++++ Exercise inputs
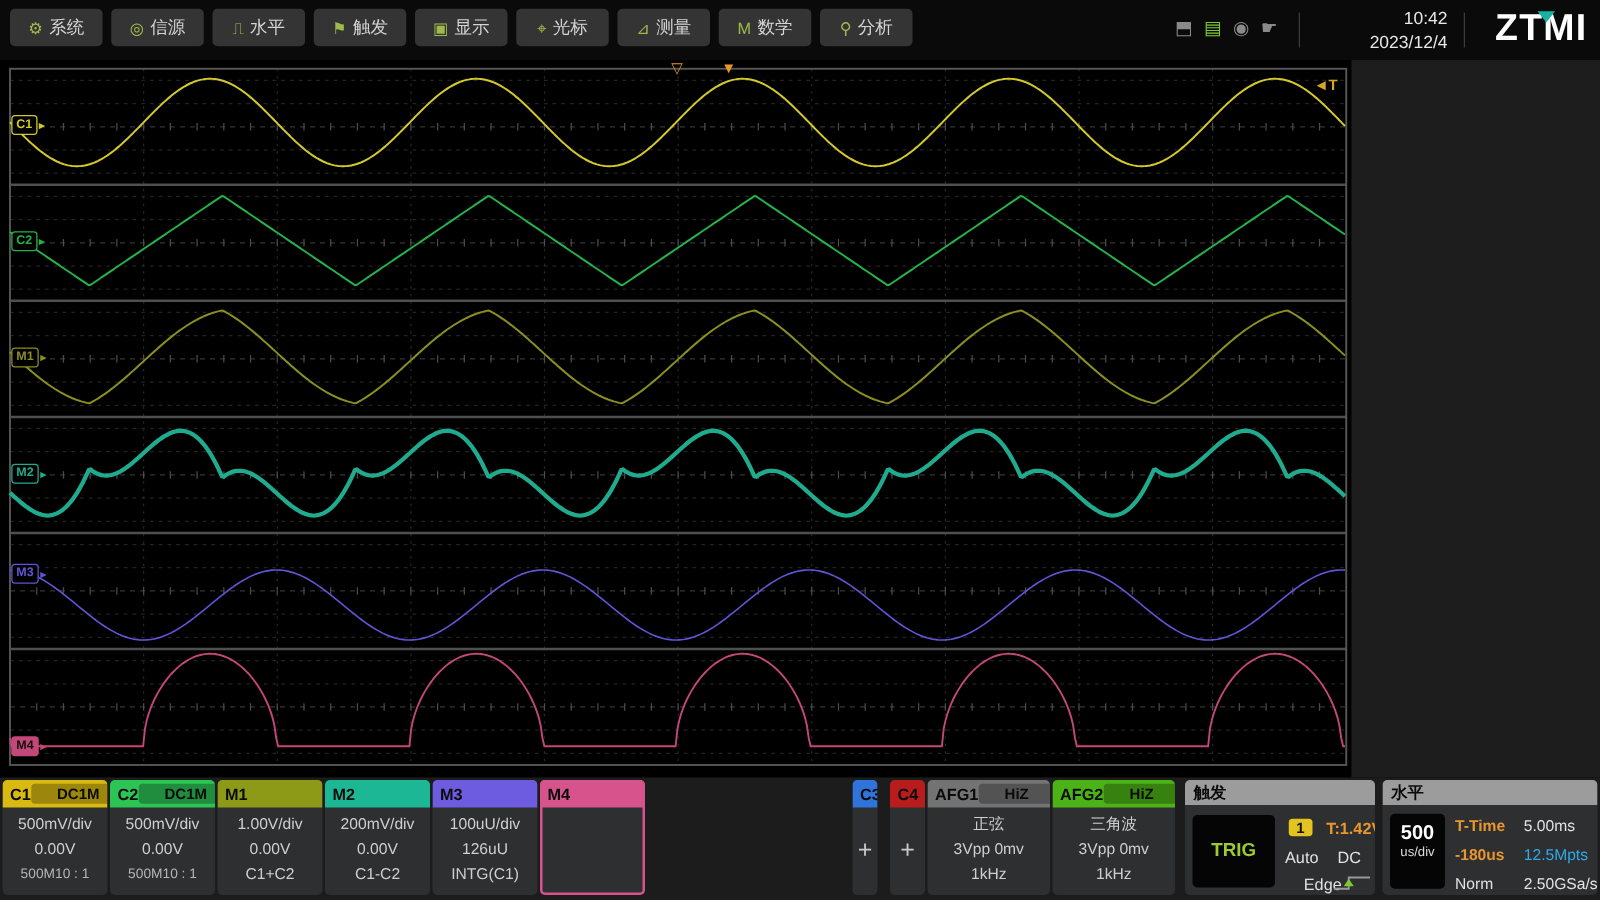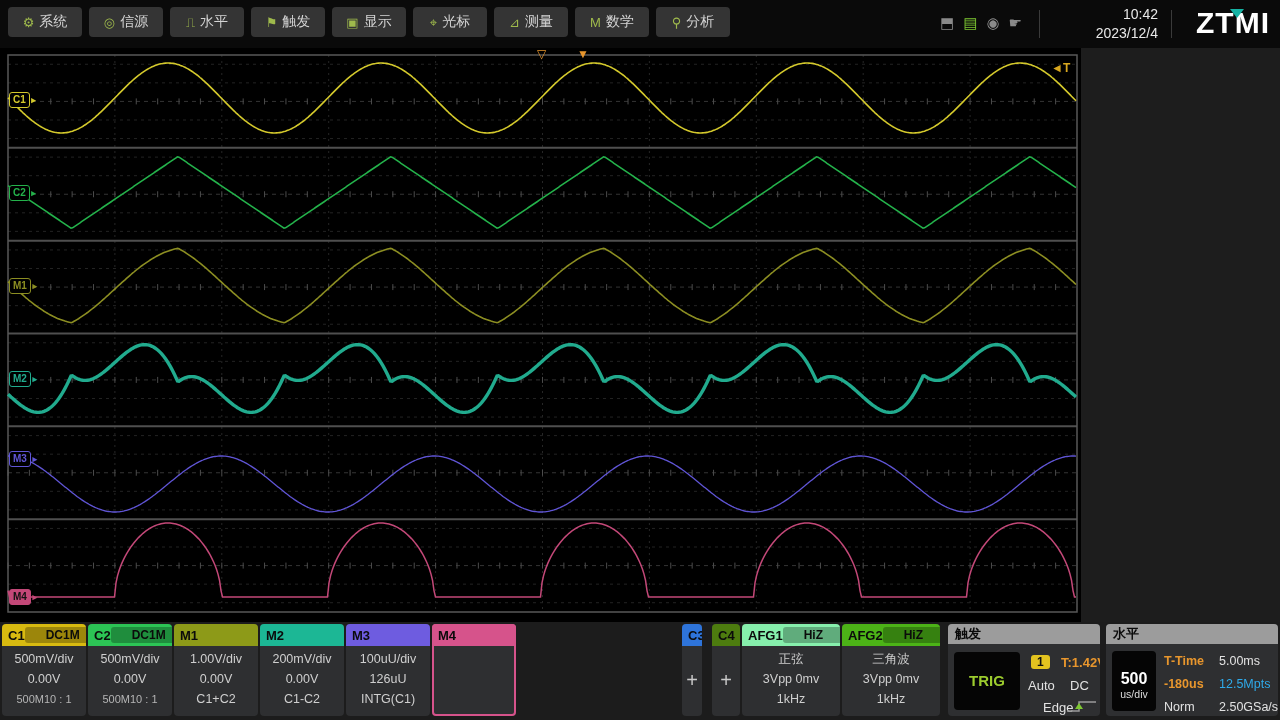--- a/index.html
+++ b/index.html
@@ -552,7 +552,7 @@
           <div class="bd">+</div>
         </div>
         <div class="chbox plusbox" style="left: 712px; width: 28px;">
-          <div class="hd" style="background:#4d7c0f">
+          <div class="hd" style="background:#b91c1c">
             <span>C4</span>
           </div>
           <div class="bd">+</div>

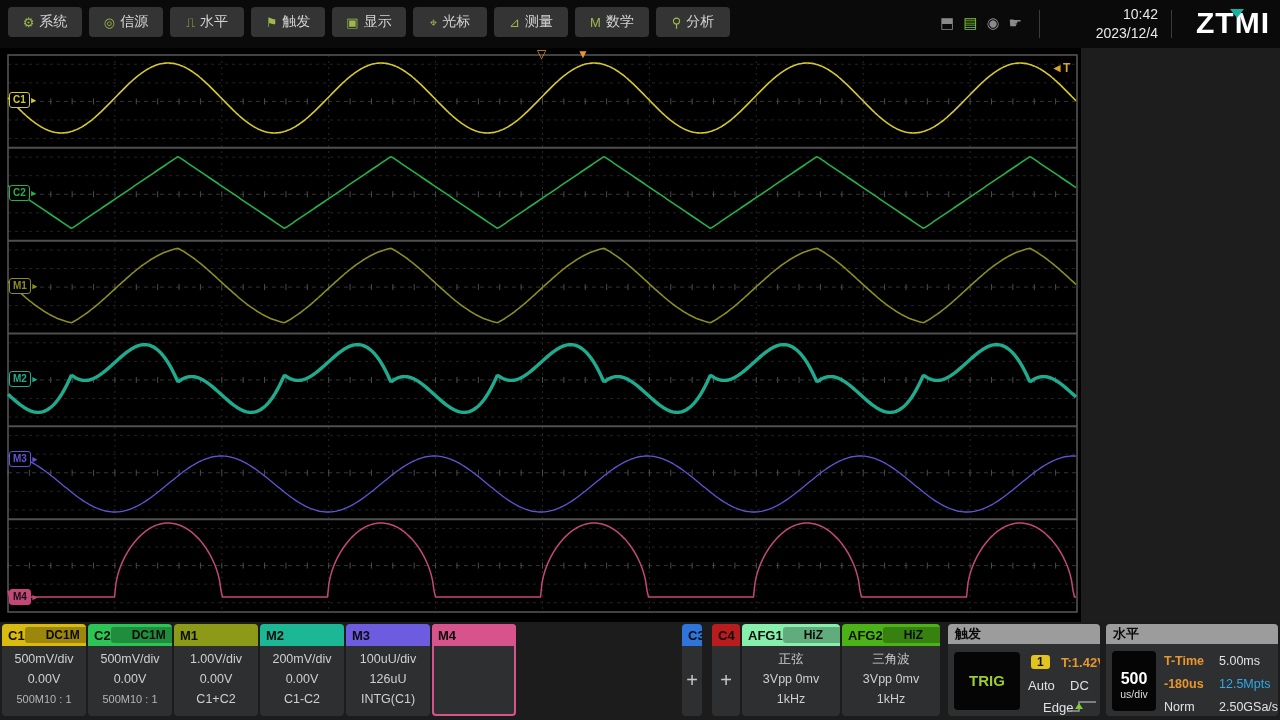--- a/index.html
+++ b/index.html
@@ -558,7 +558,7 @@
           <div class="bd">+</div>
         </div>
         <div class="chbox" style="left: 742px; width: 98px;">
-          <div class="hd" style="background:#86efac">
+          <div class="hd" style="background:#737373">
             <span>AFG1</span>
             <span class="badge">HiZ</span>
           </div>

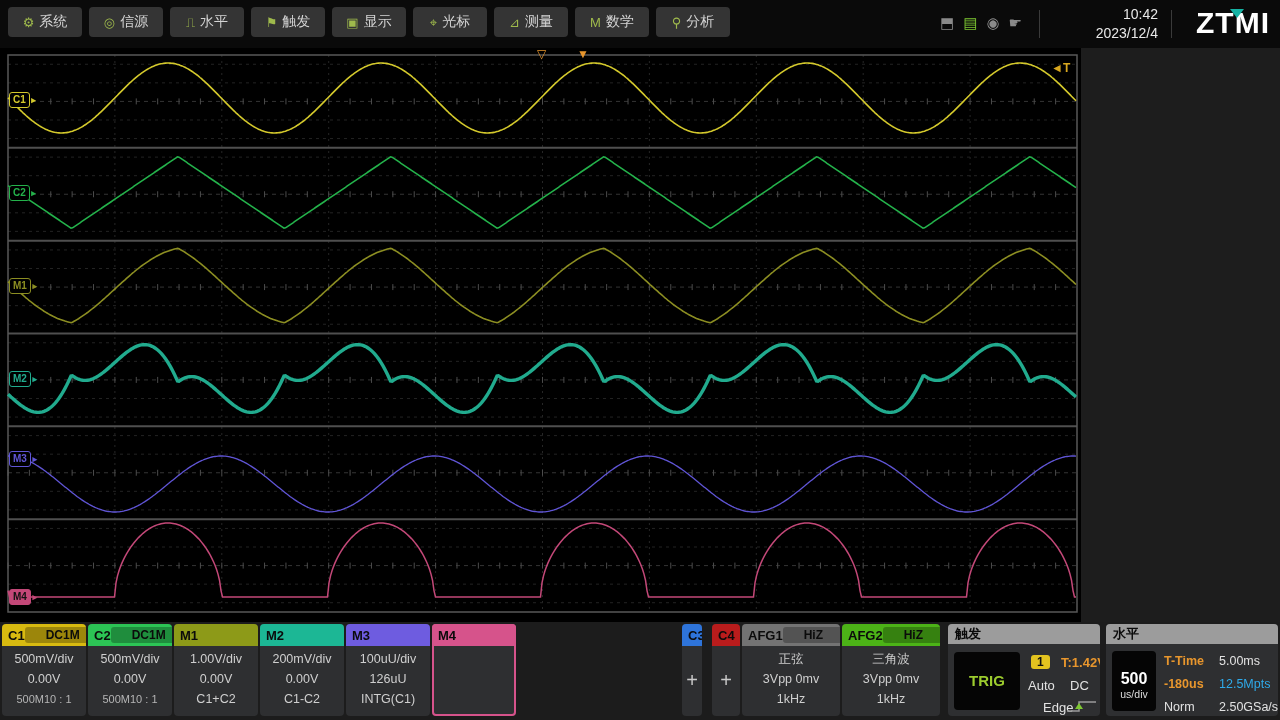--- a/index.html
+++ b/index.html
@@ -49,7 +49,7 @@
   .ybadge{background:#e3c31f;color:#111;border-radius:3px;padding:0 6px;font-weight:bold;font-size:12px;}
   .orange{color:#e8962d;} .cyan{color:#2fa9e8;} .white{color:#e2e2e2;}
   #hz-scale{position:absolute;left:6px;top:27px;width:44px;height:60px;}
-  #hz-scale .n{font-size:16px;font-weight:bold;line-height:18px;margin-top:19px;}
+  #hz-scale .n{font-size:16px;font-weight:bold;line-height:18px;margin-top:7px;}
   #hz-scale .u{font-size:10.5px;color:#ddd;line-height:12px;}
   .hrow{position:absolute;font-size:12.5px;}
 </style>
++++++++
=== What you are asked to do ===
Please print every record above exactly, but leave the pictures out.

=== Answer box ===
--- a/index.html
+++ b/index.html
@@ -552,7 +552,7 @@
           <div class="bd">+</div>
         </div>
         <div class="chbox plusbox" style="left: 712px; width: 28px;">
-          <div class="hd" style="background:#4d7c0f">
+          <div class="hd" style="background:#b91c1c">
             <span>C4</span>
           </div>
           <div class="bd">+</div>

--- a/index.html
+++ b/index.html
@@ -558,7 +558,7 @@
           <div class="bd">+</div>
         </div>
         <div class="chbox" style="left: 742px; width: 98px;">
-          <div class="hd" style="background:#86efac">
+          <div class="hd" style="background:#737373">
             <span>AFG1</span>
             <span class="badge">HiZ</span>
           </div>

--- a/index.html
+++ b/index.html
@@ -49,7 +49,7 @@
   .ybadge{background:#e3c31f;color:#111;border-radius:3px;padding:0 6px;font-weight:bold;font-size:12px;}
   .orange{color:#e8962d;} .cyan{color:#2fa9e8;} .white{color:#e2e2e2;}
   #hz-scale{position:absolute;left:6px;top:27px;width:44px;height:60px;}
-  #hz-scale .n{font-size:16px;font-weight:bold;line-height:18px;margin-top:19px;}
+  #hz-scale .n{font-size:16px;font-weight:bold;line-height:18px;margin-top:7px;}
   #hz-scale .u{font-size:10.5px;color:#ddd;line-height:12px;}
   .hrow{position:absolute;font-size:12.5px;}
 </style>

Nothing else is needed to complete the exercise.